Any picture in the range stays out of the copy; retype exactly the lines from the one with "- Music App" to the end of the listing.
──────
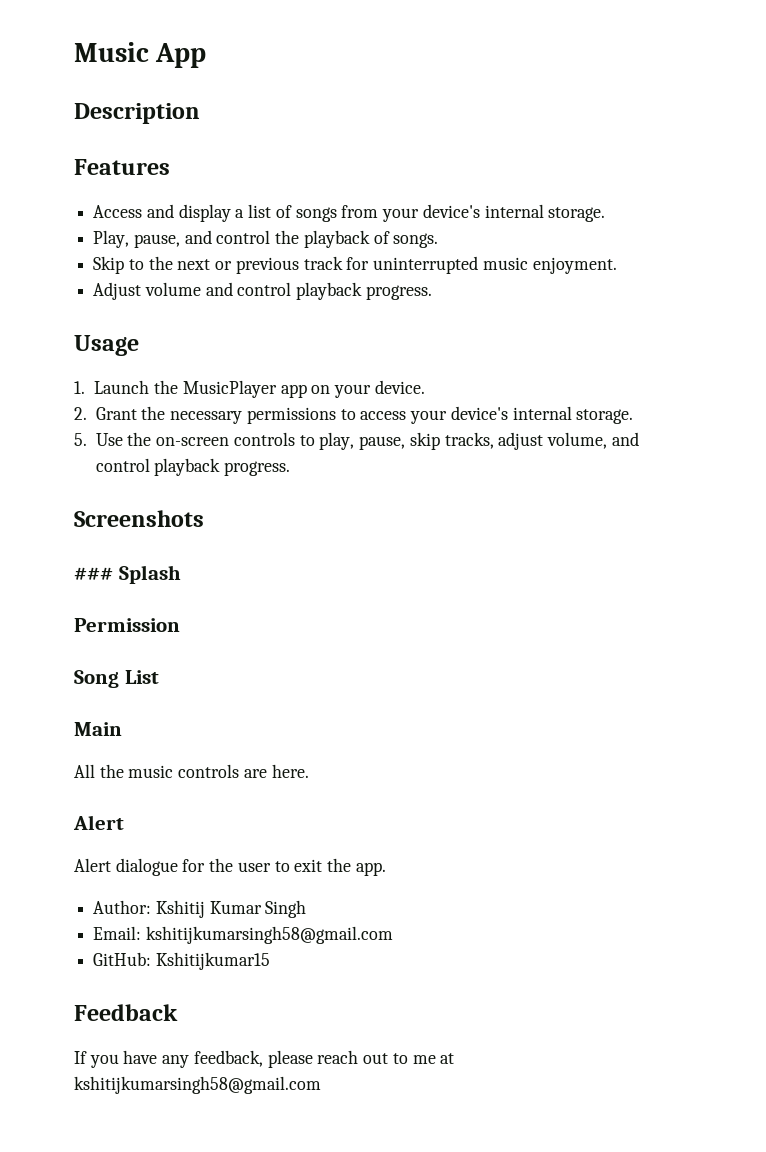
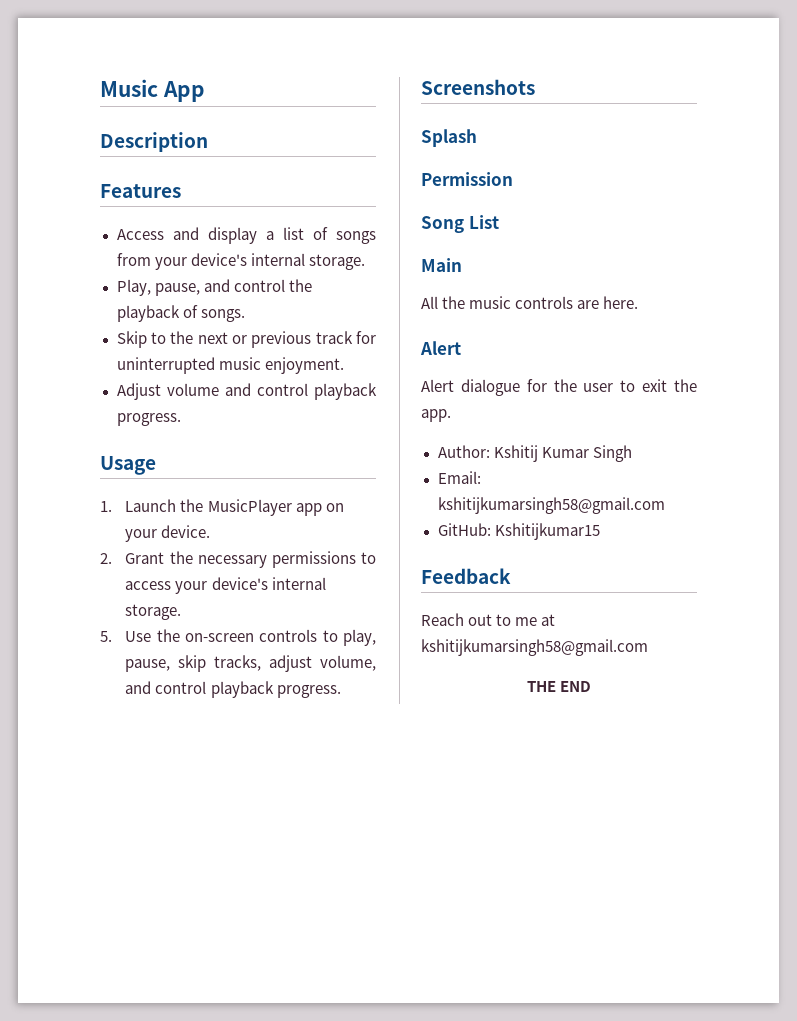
- ### Splash
+ Splash
- If you have any feedback, please reach out to me at kshitijkumarsingh58@gmail.com
+ Reach out to me at kshitijkumarsingh58@gmail.com
+ THE END

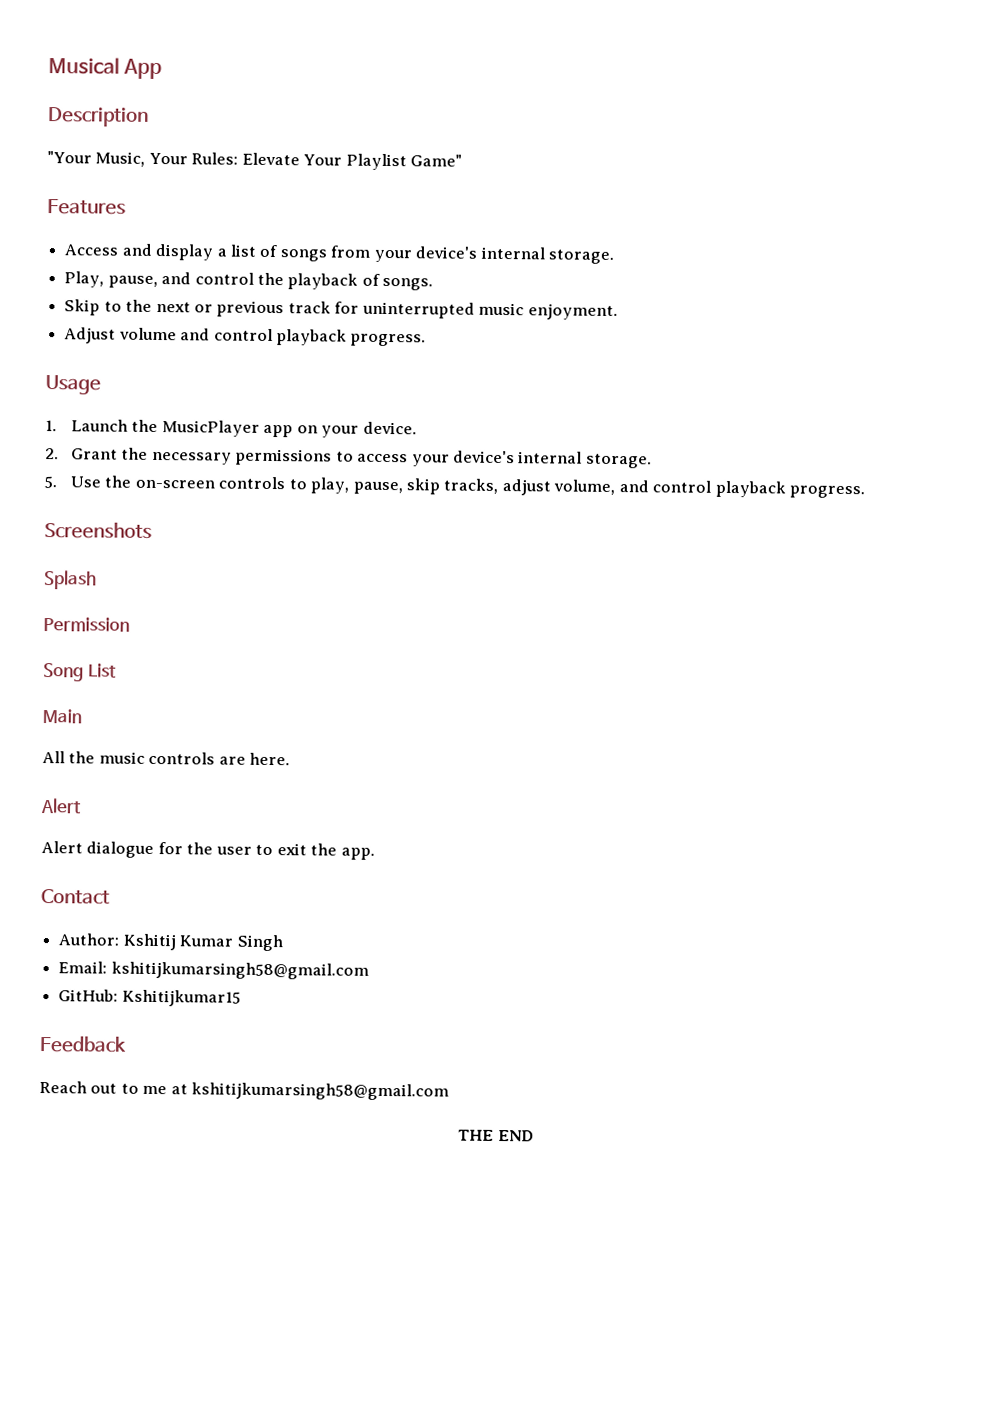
- Music App
+ Musical App
+ "Your Music, Your Rules: Elevate Your Playlist Game"
+ Contact

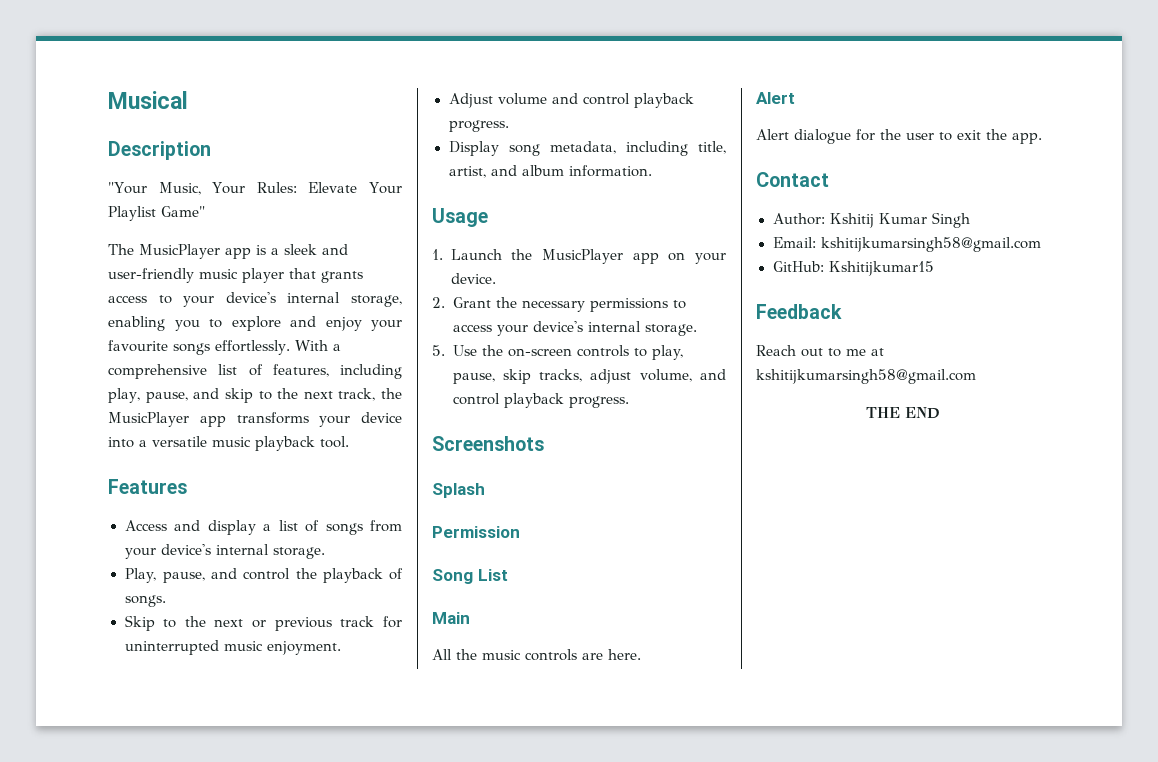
- Musical App
+ Musical
+ The MusicPlayer app is a sleek and user-friendly music player that grants access to your device's internal storage, enabling you to explore and enjoy your favourite songs effortlessly. With a comprehensive list of features, including play, pause, and skip to the next track, the MusicPlayer app transforms your device into a versatile music playback tool.
+ Display song metadata, including title, artist, and album information.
──────
Output:
- Music App
+ Musical App
+ "Your Music, Your Rules: Elevate Your Playlist Game"
+ Contact

- Musical App
+ Musical
+ The MusicPlayer app is a sleek and user-friendly music player that grants access to your device's internal storage, enabling you to explore and enjoy your favourite songs effortlessly. With a comprehensive list of features, including play, pause, and skip to the next track, the MusicPlayer app transforms your device into a versatile music playback tool.
+ Display song metadata, including title, artist, and album information.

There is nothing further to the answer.